Le démantèlement de ce réseau a débuté le 12 juillet à l’aéroport international d’Ivato. La Police de l’air et des frontières (Paf) a procédé à une enquête de routine sur une passagère du vol d’Ethiopians Airlines ET884, âgée de 26 ans, qui allait rejoindre le Gabon avec une fillette âgée de 8 mois. La femme a d’abord indiqué que c’était son bébé, mais au fil de la discussion, les policiers ont constaté que la concernée divaguait.
Soumise au feu roulant des questions, elle a finalement vendu la mèche. Selon ses dires, le bébé ne lui appartenait pas et a été enlevé auprès d’un orphelinat de la capitale. La chérubine n’est pas originaire de la ville des Mille mais y a été accueillie et hébergée spécialement pour cette action lui permettant de toucher 3 millions d’ariary.

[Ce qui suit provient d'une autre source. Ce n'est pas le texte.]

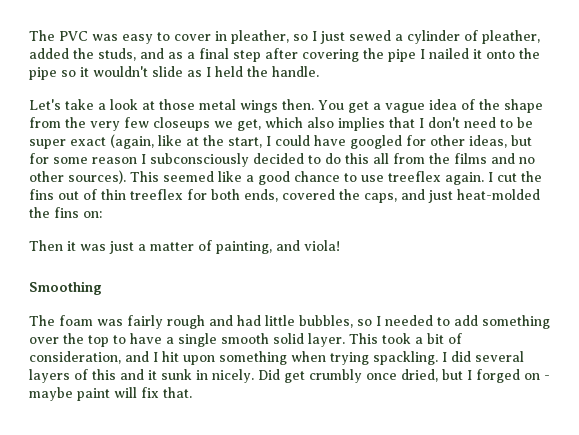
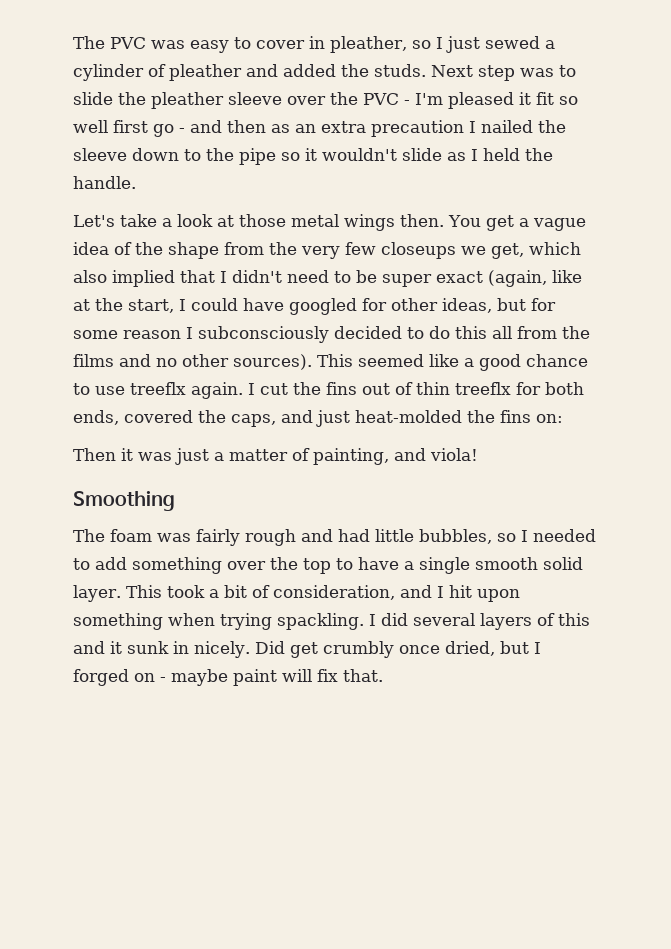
[482,30,540,44] [29,48,515,62] pleather, added the studs, and as a final step after covering the pipe I nailed it onto -> [169,64,576,81] [73,92,578,109] [73,120,566,137] [73,148,201,161] pleather and added the studs. Next step was to slide the pleather sleeve over the PVC - I'm pleased it fit so well first go - and then as an extra precaution I nailed the sleeve down to
[338,117,385,131] implies -> [112,270,175,287] implied
[428,117,460,128] don't -> [232,270,282,283] didn't
[388,171,441,182] treeflex -> [130,382,186,395] treeflx
[130,189,183,200] treeflex -> [455,382,511,395] treeflx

Vers une peine de travaux forcés
La poursuite des investigations a permis à la police de découvrir que ce réseau de trafic était bien rôdé, chaque membre ayant un rôle bien précis à jouer. Il y a un responsable au sein d’une commune rurale ayant livré une copie d’acte de naissance falsifiée. Il y a, bien sûr, cette fausse mère censée accompagner le bébé durant la sortie du territoire national, mais aussi ceux qui assurent son hébergement avant le départ. La vingtenaire étant déjà placée en garde à vue, les autres membres du réseau ont été cueillis successivement.
A noter que d’après l’article 1 de la Décision n° 05-HCC/D3 du 14 janvier 2015 de la HCC, « Toutes les dispositions de la loi n°2014-040 sur la lutte contre la traite des êtres humains, sont déclarées conformes à la Constitution. » Si l’on se fie à l’article 22 de cette loi promulguée le 20 janvier 2015, chaque membre de cette bande organisée encourt une peine de travaux forcés à temps, vu que l’infraction est commise dans le cadre d’une traite transnationale.